Muñoz Díaz A B, Aguilar P
Servicio de Nefrología, Hospital General Universitario La Fe, Valencia.
Nefrologia. 2004;24 Suppl 3:76-80.
A 32-year-old male patient was admitted at our department presenting microhematuria and full nephrotic syndrome in April 1995. A percutaneous kidney biopsy showed a stage I-lI membranous nephropathy and an eight-week course with oral prednisone was initiated without response.
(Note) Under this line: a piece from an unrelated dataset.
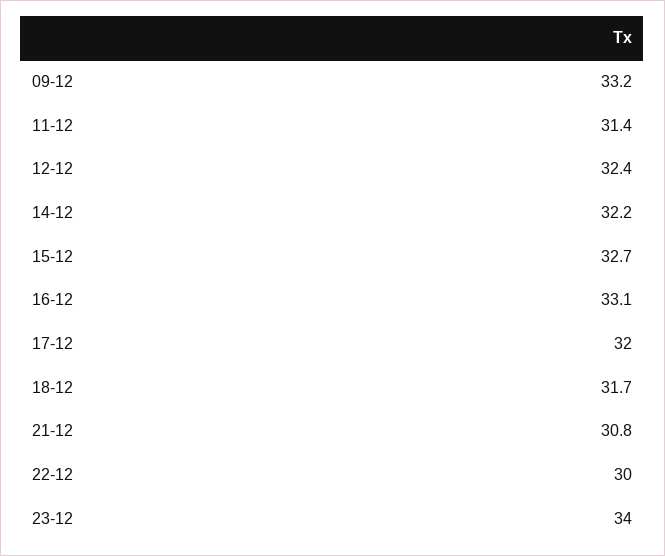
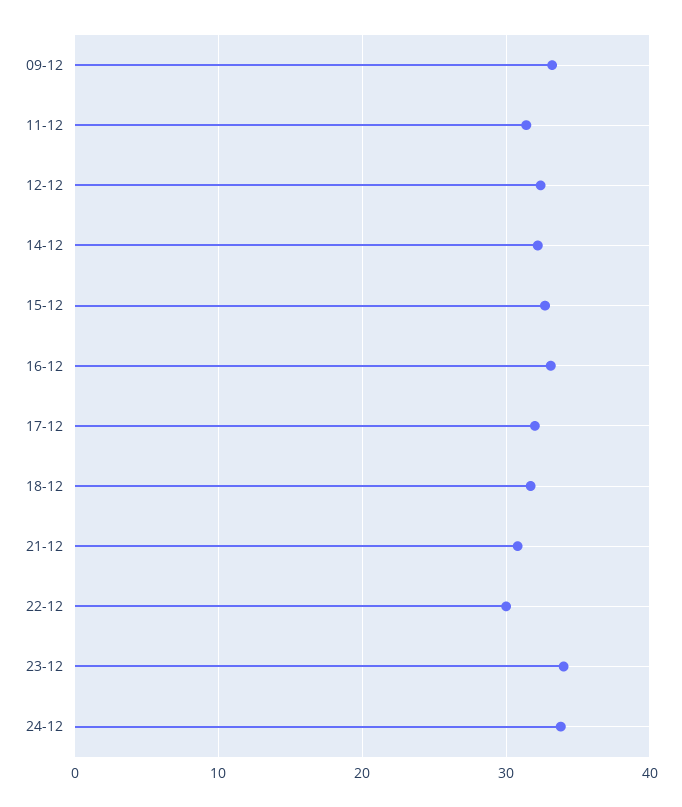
24-12: none -> 34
Then, oral cyclosporine A (3.5 mg/kg/day) was given and after 5 weeks of treatment, remission of the nephrotic syndrome was observed but creatinine raised to 1.6 mg/dl, normalizing after reducing the dose of cyclosporine A. We discuss the settings, prognostic and therapeutic alternatives for idiopathic membranous nephropathy.
一名32岁男性患者于1995年4月入住我科,表现为镜下血尿和完全性肾病综合征。经皮肾活检显示为I-II期膜性肾病,开始口服泼尼松治疗8周但无反应。随后给予口服环孢素A(3.5mg/kg/天),治疗5周后肾病综合征缓解,但肌酐升至1.6mg/dl,减少环孢素A剂量后肌酐恢复正常。我们讨论了特发性膜性肾病的发病情况、预后及治疗选择。